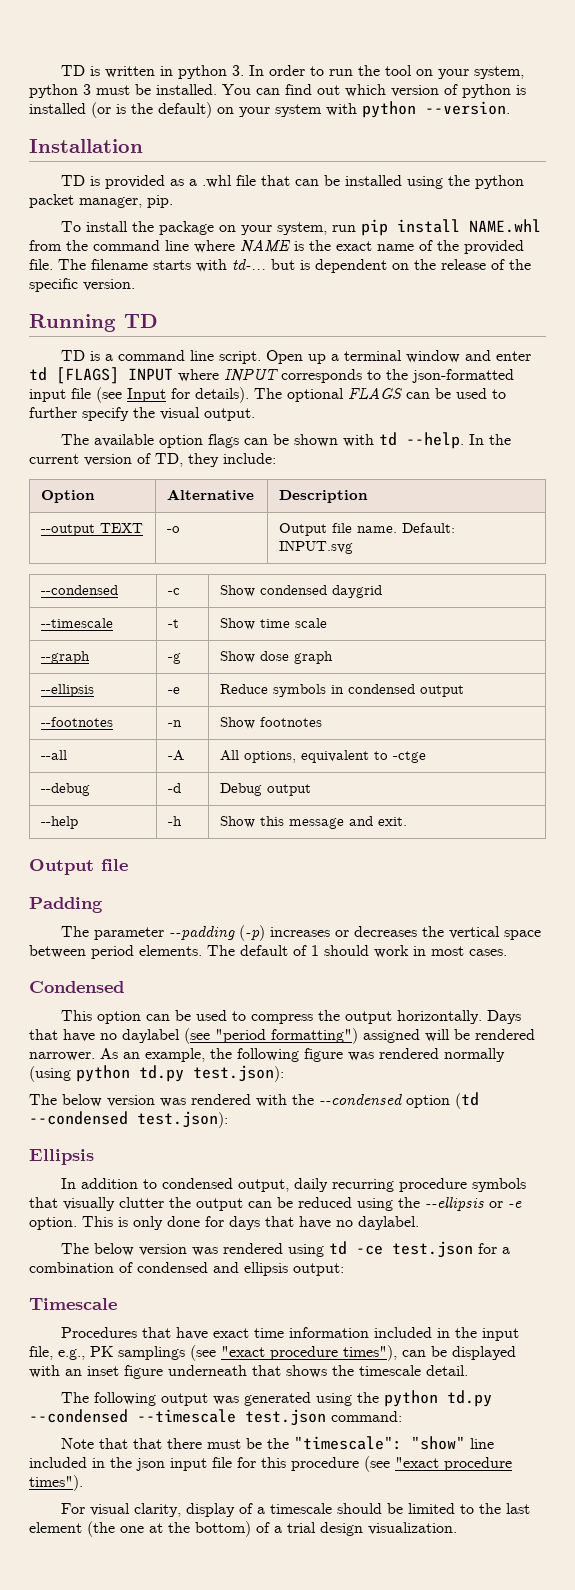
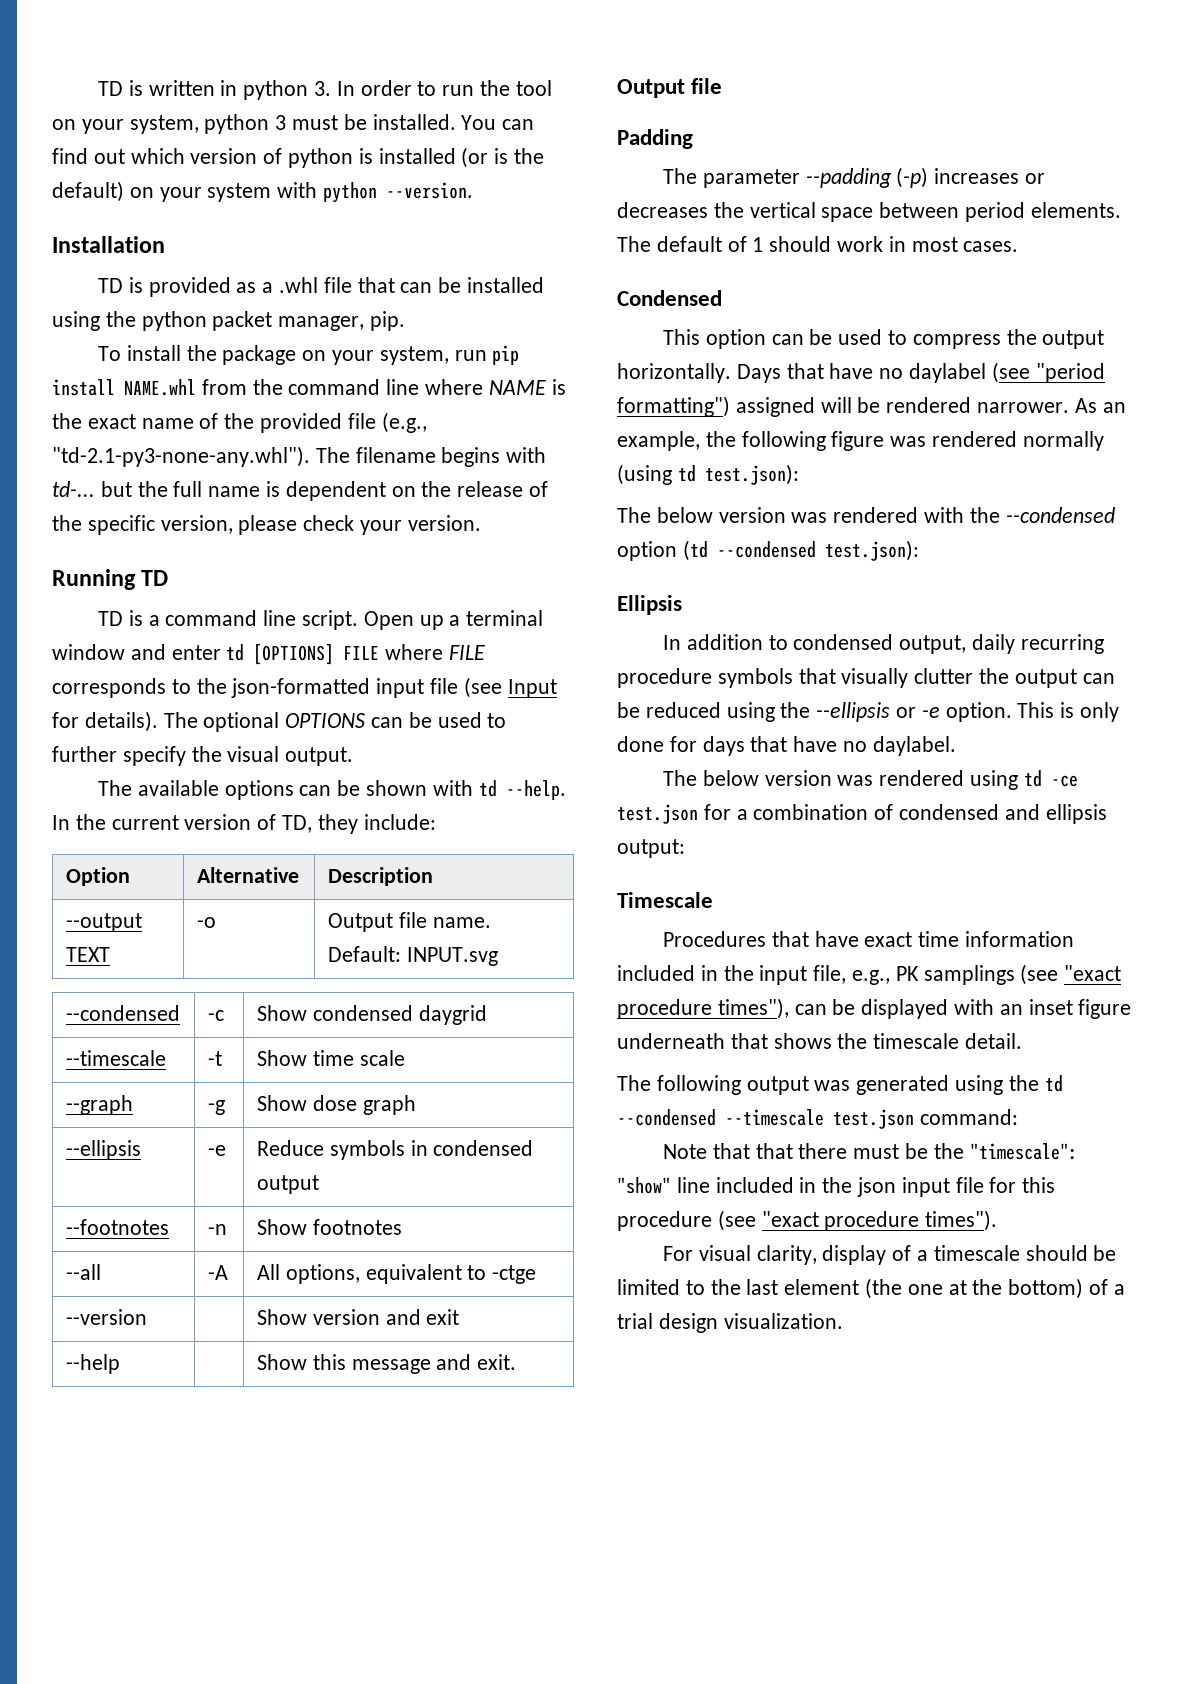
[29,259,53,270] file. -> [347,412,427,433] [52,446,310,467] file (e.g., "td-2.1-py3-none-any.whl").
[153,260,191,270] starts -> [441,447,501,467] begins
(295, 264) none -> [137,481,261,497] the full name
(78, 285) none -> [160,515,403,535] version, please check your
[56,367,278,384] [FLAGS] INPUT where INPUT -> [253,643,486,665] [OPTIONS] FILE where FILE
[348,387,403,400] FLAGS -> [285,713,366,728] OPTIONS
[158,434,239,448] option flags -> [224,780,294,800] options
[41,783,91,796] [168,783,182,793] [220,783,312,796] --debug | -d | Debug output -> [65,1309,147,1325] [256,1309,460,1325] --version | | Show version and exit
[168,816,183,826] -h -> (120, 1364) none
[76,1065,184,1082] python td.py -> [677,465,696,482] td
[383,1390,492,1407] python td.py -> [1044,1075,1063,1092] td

━━━━

What you return must be the line that contains "[41,783,91,796] [168,783,182,793] [220,783,312,796]" followed by every remaining line of the material, all exactly as written and nothing more.

Result of this task:
[41,783,91,796] [168,783,182,793] [220,783,312,796] --debug | -d | Debug output -> [65,1309,147,1325] [256,1309,460,1325] --version | | Show version and exit
[168,816,183,826] -h -> (120, 1364) none
[76,1065,184,1082] python td.py -> [677,465,696,482] td
[383,1390,492,1407] python td.py -> [1044,1075,1063,1092] td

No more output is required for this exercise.